This is unsafe anyway because modifying globals is unsafe to start with.
>> cannot really be expressed in terms of rust's ownership system
> Of course it can
You cannot share objects using rust's ownership system.
Interior mutability involves an unacceptable performance hit (and doesn't actually allow you to share anything). And if you use shared indices into a centralized array, then you have blinded the ownership system, creating pointers that it cannot make sense of.
>> This function is not locally correct; in a vacuum, it is impossible to say whether this function violates invariants.
> That is also a use-case for unsafe: an unsafe function is one for which the caller is responsible for checking invariants.
That's exactly right, and was my thesis; rust's type system does not allow you to prove the correctness of such a function, because it is neither correct nor incorrect without context. 'Unsafe', as a subversion of the type system which allows unsound behaviour, is completely uninteresting wrt the topic at hand; the comparison is a purely theoretical one between non-'unsafe' rust—that is, rust's ownership model—and c.
Interior mutability does not have uniform performance characteristics, Cell has a very different cost (that is, none) over RefCell (which involves checking a flag when accessing). Etc etc.
Unsafe does not allow unsound behavior, or rather, it lets you write unsound behavior but that is a bug. You still have to uphold various invariants in unsafe code. It’s there for when you know you can, but the compiler cannot, which is an inherent property of any sound system.
> Unsafe does not allow unsound behavior, or rather, it lets you write unsound behavior but that is a bug. You still have to uphold various invariants in unsafe code. It’s there for when you know you can, but the compiler cannot, which is an inherent property of any sound system.
I don't understand what you're saying here.
Rust-without-'unsafe' is a sound language; i.e. any program which types will be unable to violate runtime invariants.

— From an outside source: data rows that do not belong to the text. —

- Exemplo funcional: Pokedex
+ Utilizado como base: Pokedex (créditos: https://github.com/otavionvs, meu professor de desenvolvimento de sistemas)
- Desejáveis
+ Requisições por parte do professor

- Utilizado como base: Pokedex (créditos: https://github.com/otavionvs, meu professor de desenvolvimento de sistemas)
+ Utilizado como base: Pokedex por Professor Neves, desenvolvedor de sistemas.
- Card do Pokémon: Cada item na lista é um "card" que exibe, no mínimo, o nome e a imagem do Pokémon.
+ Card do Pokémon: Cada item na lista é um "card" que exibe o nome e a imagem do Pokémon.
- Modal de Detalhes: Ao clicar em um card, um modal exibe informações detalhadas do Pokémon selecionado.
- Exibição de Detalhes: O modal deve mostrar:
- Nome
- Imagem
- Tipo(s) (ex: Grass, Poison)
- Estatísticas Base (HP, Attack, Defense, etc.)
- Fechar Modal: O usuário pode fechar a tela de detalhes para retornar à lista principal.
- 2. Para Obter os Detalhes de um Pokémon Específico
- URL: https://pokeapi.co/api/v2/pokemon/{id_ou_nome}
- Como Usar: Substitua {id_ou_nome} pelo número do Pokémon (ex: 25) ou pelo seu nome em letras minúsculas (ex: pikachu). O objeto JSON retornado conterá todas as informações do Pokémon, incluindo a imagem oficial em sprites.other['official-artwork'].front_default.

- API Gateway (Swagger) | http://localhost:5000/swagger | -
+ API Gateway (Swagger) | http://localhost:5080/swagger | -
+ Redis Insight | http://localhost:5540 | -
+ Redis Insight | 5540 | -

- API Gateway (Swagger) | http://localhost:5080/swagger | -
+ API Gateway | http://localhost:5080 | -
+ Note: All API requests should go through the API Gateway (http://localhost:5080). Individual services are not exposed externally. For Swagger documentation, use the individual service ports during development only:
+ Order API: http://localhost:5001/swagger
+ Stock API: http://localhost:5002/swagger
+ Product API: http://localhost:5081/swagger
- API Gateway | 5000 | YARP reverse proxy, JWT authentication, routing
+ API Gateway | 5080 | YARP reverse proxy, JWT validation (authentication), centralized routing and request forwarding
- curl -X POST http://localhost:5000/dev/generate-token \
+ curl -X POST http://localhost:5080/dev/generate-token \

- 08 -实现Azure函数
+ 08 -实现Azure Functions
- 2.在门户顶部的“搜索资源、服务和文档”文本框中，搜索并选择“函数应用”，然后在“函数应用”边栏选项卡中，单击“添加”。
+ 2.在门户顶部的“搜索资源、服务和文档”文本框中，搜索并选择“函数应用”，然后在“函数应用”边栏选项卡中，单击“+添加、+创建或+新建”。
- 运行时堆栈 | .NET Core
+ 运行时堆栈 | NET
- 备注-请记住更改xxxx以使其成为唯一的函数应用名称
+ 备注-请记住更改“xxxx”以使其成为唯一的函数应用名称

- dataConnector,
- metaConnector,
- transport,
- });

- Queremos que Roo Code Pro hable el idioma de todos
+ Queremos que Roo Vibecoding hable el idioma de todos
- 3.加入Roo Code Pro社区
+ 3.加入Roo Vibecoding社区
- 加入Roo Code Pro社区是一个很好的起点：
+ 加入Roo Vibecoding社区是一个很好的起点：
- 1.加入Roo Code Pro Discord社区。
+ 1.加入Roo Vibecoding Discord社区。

Rust-with-'unsafe' is an unsound language; i.e. there are programs which type but yet violate runtime invariants.
That is a bug in those programs—sure, yes, of course. It is not a bug in rust; it is the language functioning as intended. However the topic at hand is the relationship between rust's type system and c's; hence unsafe is completely uninteresting, because it is a tool for subverting rust's type system.
(It occurs to me now that I might have gotten a less generally defensive response had I made the original comparison between rust and a hypothetical rust without unsafe. Oh well)
> However the topic at hand is the relationship between rust's type system and c's; hence unsafe is completely uninteresting,
Gotcha, I was just trying to clarify the semantics of unsafe, lots of people think it suddenly lets you do whatever you want, and while it will let you, that doesn't mean that you can, which is an important distinction. You're right that this puts it in the same general category of C in a theoretical perspective, I think practice will bear out that it's not a binary proposition, but time will tell :)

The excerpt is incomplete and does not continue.